[Pitch] Safe loading of integer values from `RawSpan`

Thanks for working on this proposal. I have definitely needed these APIs when working with RawSpan,

Endianness

I agree with @fclout that endianness does not belong in this proposal. RawSpan is about access to raw memory. It is not a tool for serialization (swift-binary-parsing is better for that), and the load/store with endianness is only a partial solution anyway. I think we should remove Endianness/ByteOrder and the load/store operations that use it from the proposal.

Overloads vs. FullyInhabited

I do not think we should introduce a slew of concrete overloads. It makes the API unnecessarily overwhelming and has a detrimental effect on both usability and compile-time performance. We know we need FullyInhabited, so we should figure out its design and include it here.

Subscript please?

Can we have a subscript for (Mutable)RawSpan to access the bytes? I've found myself adding

extension RawSpan {
  subscript(index: Int) -> UInt8 { get }
}

extension MutableRawSpan {
  subscript(index: Int) -> UInt8 { get set }
}

because sometimes you just need access to the bytes, and load(fromByteOffset: index, as: UInt8.self) is absolutely unwieldy.

Doug

6 Likes

Aren’t (de)serializers likely to be built directly atop RawSpan?

Let’s say you’re implementing a TCP/IP stack in Swift. As is well-known, integer fields in the TCP header are always sent over the network in big-endian order, regardless of any host’s endianness. The NIC receives a packet, makes it available over the PCIe bus, and signals an interrupt to the CPU to wake up the driver.

The driver creates a RawSpan around the physical memory region mapped to the NIC’s incoming packet buffer.
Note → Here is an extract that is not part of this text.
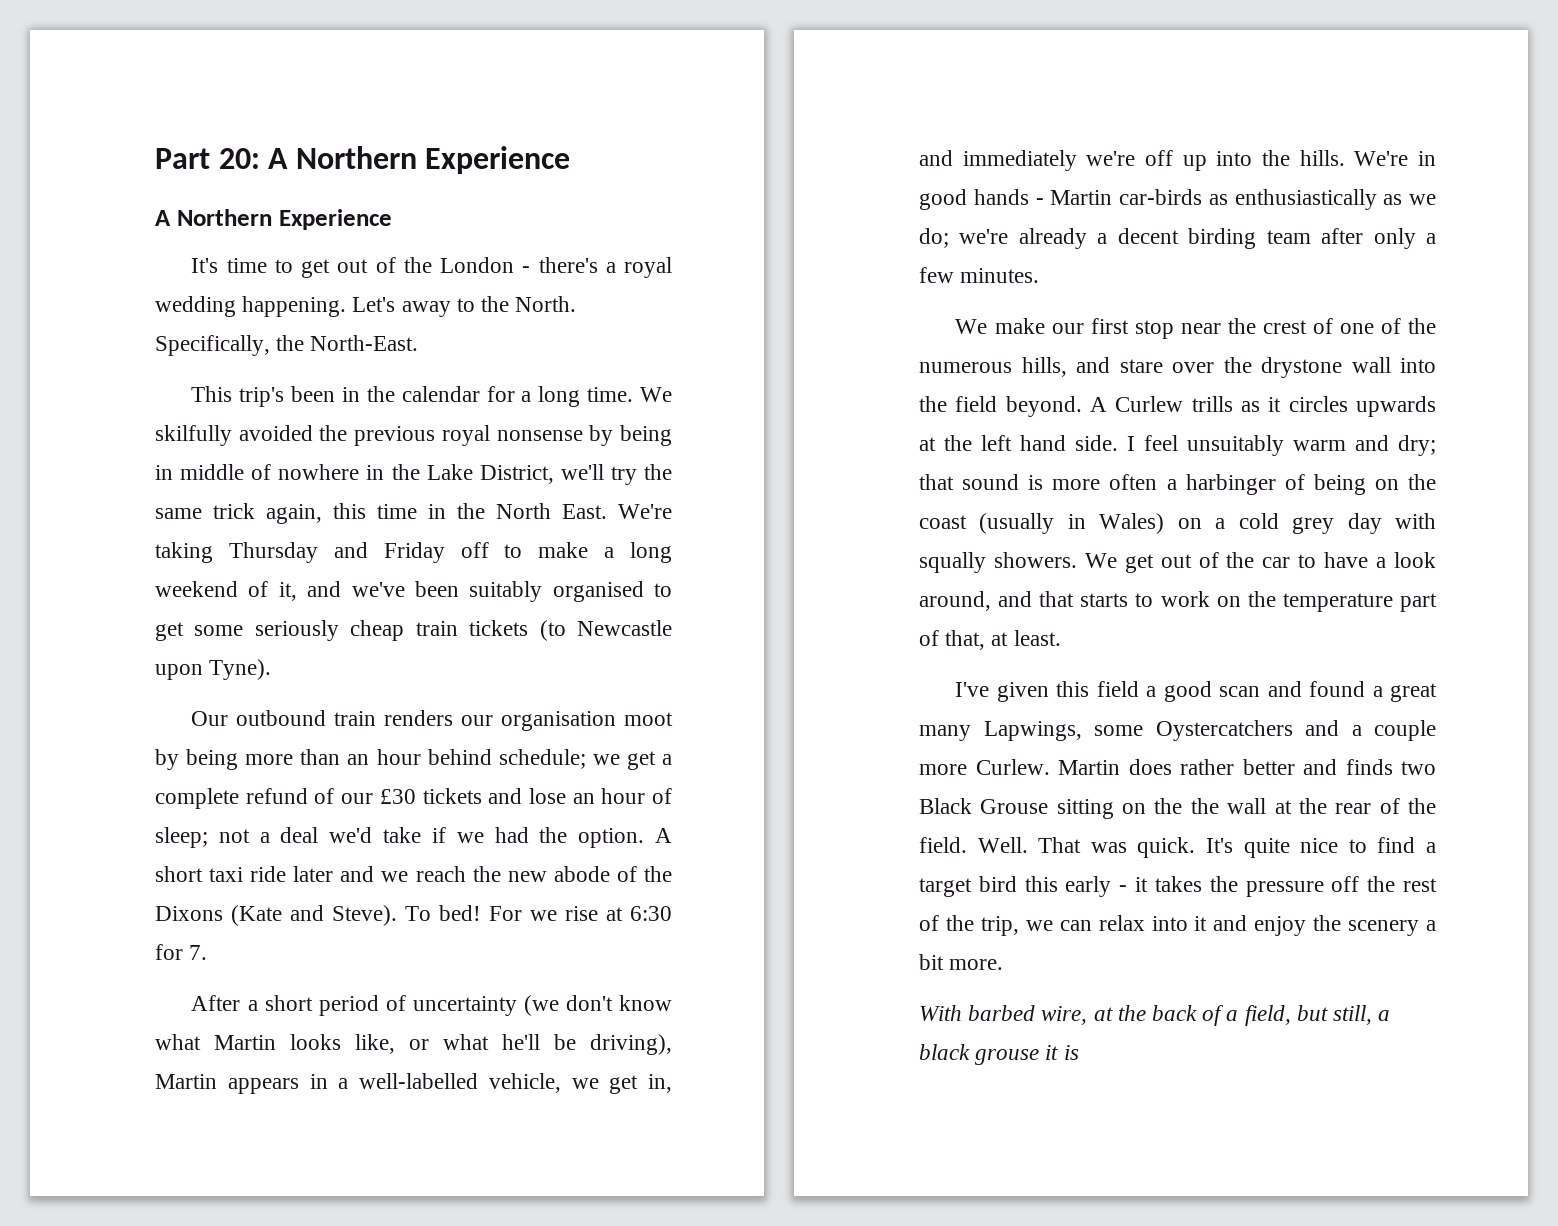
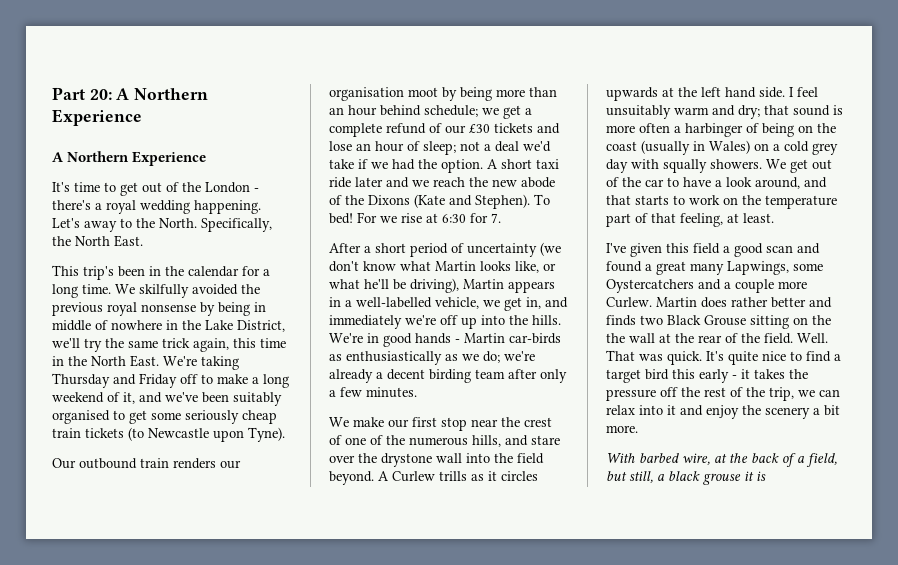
[310,335,419,351] North-East. -> [75,235,143,247] North East.
[332,905,397,926] Steve). -> [475,194,530,209] Stephen).
[945,630,986,650] that, -> [651,213,723,227] that feeling,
As proposed, this is how the driver starts pulling values into struct TCPHeader:

struct TCPHeader {
  var sourcePort: UInt16
  var destPort: UInt16
  var seqNum: UInt32
  // etc.
}

func handleIncomingTCPPacket(packetData: borrowing RawSpan) -> TCPHeader {
  return TCPHeader(
    sourcePort: packetData.load(as: UInt16.self, endianness: .bigEndian),
    destPort: packetData.load(fromByteOffset: 2, as: UInt16.self, endianness: .bigEndian)
    seqNum: packetData.load(fromByteOffset: 4, as: UInt32.self, endianness: .bigEndian),
    // etc.
  )
}

If the suggestion is that handleIncomingTCPPacket should delegate to an intermediary deserialization library, how should that library implement decoding of the packet header into struct TCPPacket ?

Pulling in a binary serialization library is overkill for this situation. The Linux kernel provides a set of operations on integers (I forget now if they’re macros or inline functions, but they’re trivial) for endian conversions. There’s probably no reason to combine the endian conversion with a load or store operation (if you do provide the latter for convenience, you still want byte swap operations on integers as the primitives). In Swift you could imagine an extension of FixedWidthInteger perhaps could provide such operations.

For this specific case a deserialization library would be overkill like @Slava_Pestov mentioned, but generally speaking RawSpan is not sufficient as a proper means of deserialization.

Specifically, a lot of network protocols implement a lot of structures in a non-fixed-sized manner, and notify you of the size of the data at deserialization time by for example using length-prefix byte(s).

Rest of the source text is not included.